Extracted data entries:
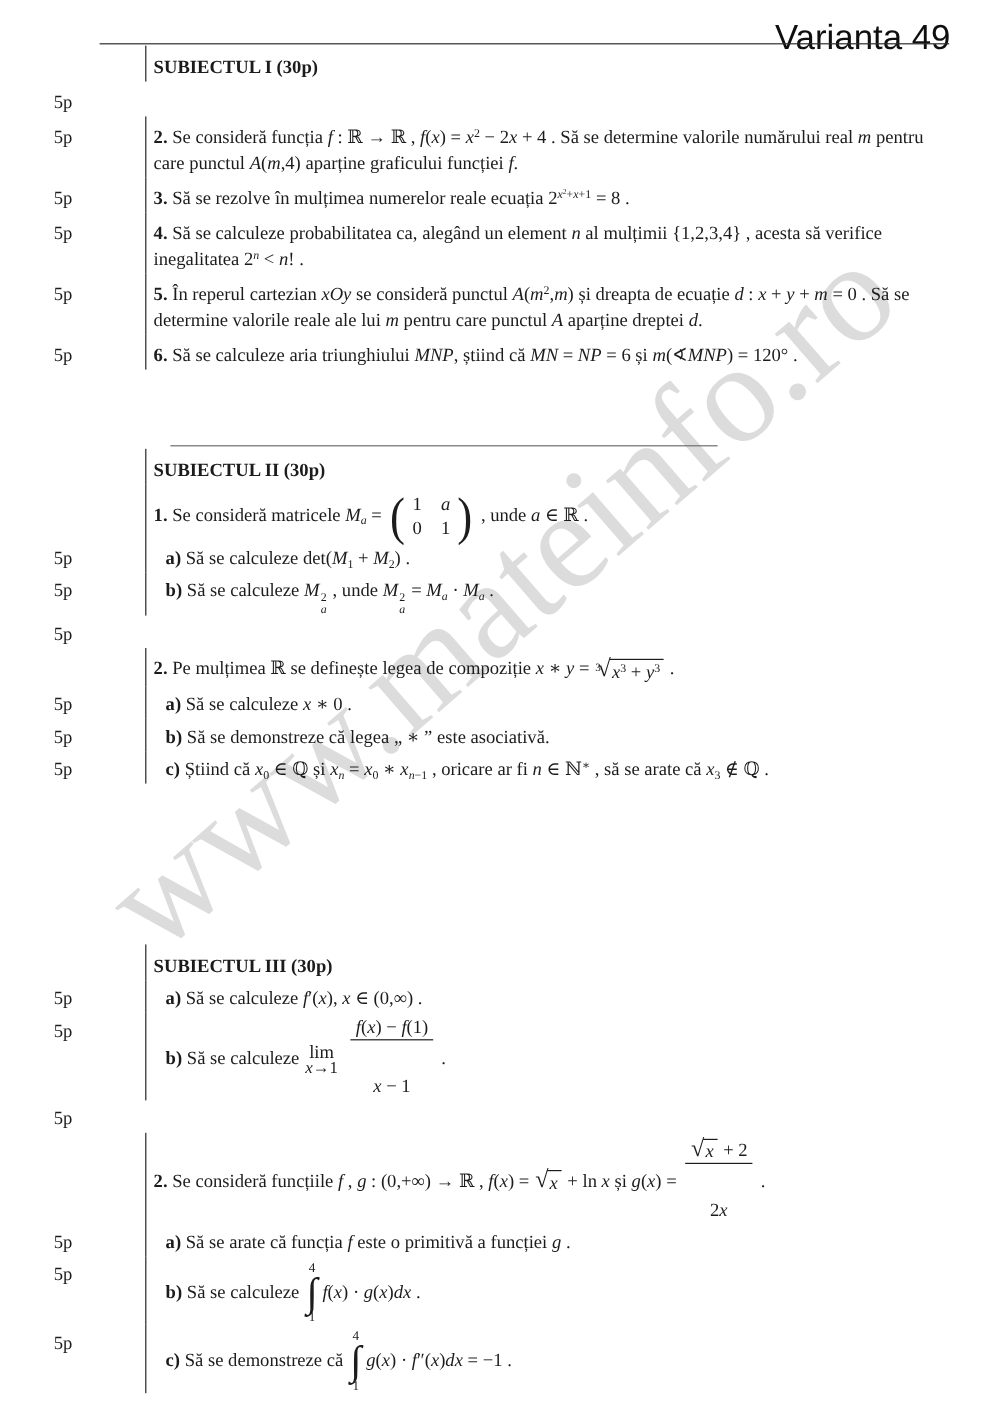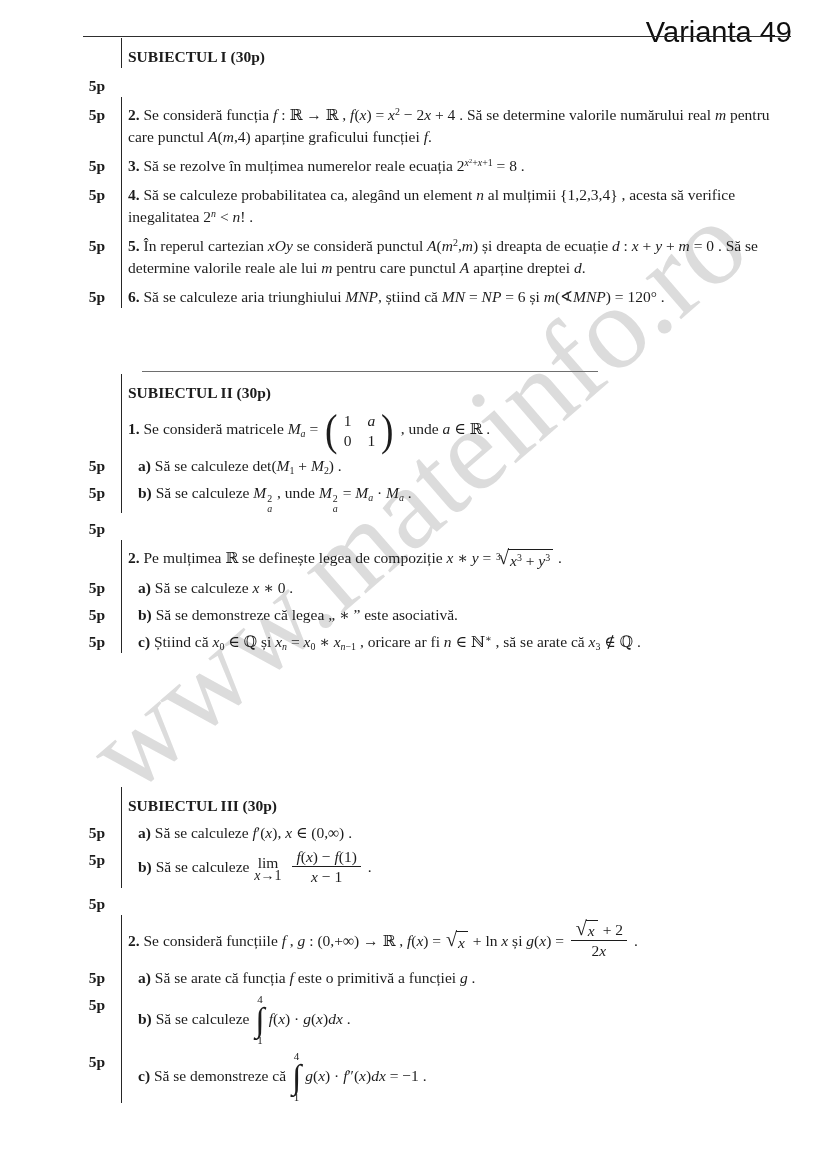--- a/index.html
+++ b/index.html
@@ -19,34 +19,34 @@
   .watermark{
     position:absolute;left:5px;top:488px;width:820px;z-index:0;
     text-align:center;white-space:nowrap;
     font-size:118px;color:#c5c5c5;opacity:.6;
     transform:rotate(-41deg);
   }
   .sec{position:absolute;left:0;width:796px;z-index:1;}
   #sec-0{top:38px;} #sec-1{top:374px;} #sec-2{top:787px;}
 
   .row{display:flex;align-items:flex-start;}
-  .pts{flex:0 0 121px;box-sizing:border-box;text-align:right;padding-right:16px;font-weight:bold;}
+  .pts{flex:0 0 121px;box-sizing:border-box;text-align:center;padding-right:16px;font-weight:normal;}
   .content{flex:1;border-left:1.7px solid #262626;padding-left:6px;padding-right:6px;min-height:22px;}
   .hdr .pts,.hdr .content{padding-top:8px;}
   .hdr .content{font-weight:bold;}
   .num .pts,.num .content{padding-top:7px;}
   .let .pts,.let .content{padding-top:5px;}
   .let .content{padding-left:16px;}
 
   .i{font-style:italic;}
   .bld{font-weight:bold;}
   .sp{font-size:0.64em;position:relative;top:-0.5em;line-height:0;}
   .sb{font-size:0.64em;position:relative;top:0.3em;line-height:0;}
   .ss{display:inline-flex;flex-direction:column;align-items:flex-start;font-size:0.64em;line-height:0.98em;vertical-align:-0.4em;margin:0 1px;}
-  .fr{display:inline-flex;flex-direction:column;align-items:center;vertical-align:middle;line-height:19px;margin:0 3px;position:relative;top:-2px;}
+  .fr{display:inline-flex;flex-direction:column;align-items:center;vertical-align:middle;line-height:19px;margin:0 3px;position:relative;top:-2px;gap:29px;}
   .fr .fn{border-bottom:1.4px solid #1c1c1c;padding:0 4px;}
   .fr .fd{padding:0 4px;}
   .rt{display:inline-flex;align-items:flex-start;margin:0 1px;white-space:nowrap;}
   .rt .idx{font-size:0.6em;position:relative;top:-0.35em;margin-right:-0.3em;z-index:1;font-style:normal;}
   .rt .rad{font-size:1.3em;line-height:0.82;position:relative;}
   .rt .bar{border-top:1.5px solid #1c1c1c;margin-left:-1px;padding:0 3px 0 2px;}
   .mat{display:inline-flex;align-items:center;vertical-align:middle;margin:0 2px;}
   .mat .par{font-size:44px;line-height:36px;transform:scaleX(.85);}
   .mat .grid{display:grid;grid-template-columns:auto auto;column-gap:16px;row-gap:1px;padding:0 5px;text-align:center;line-height:19px;}
   .int{display:inline-flex;flex-direction:column;align-items:center;vertical-align:middle;line-height:1;margin:0 4px 0 2px;}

*Problem details:* Answer with one number only: how many lines above contain the word "column".

*Completed exercise:* 5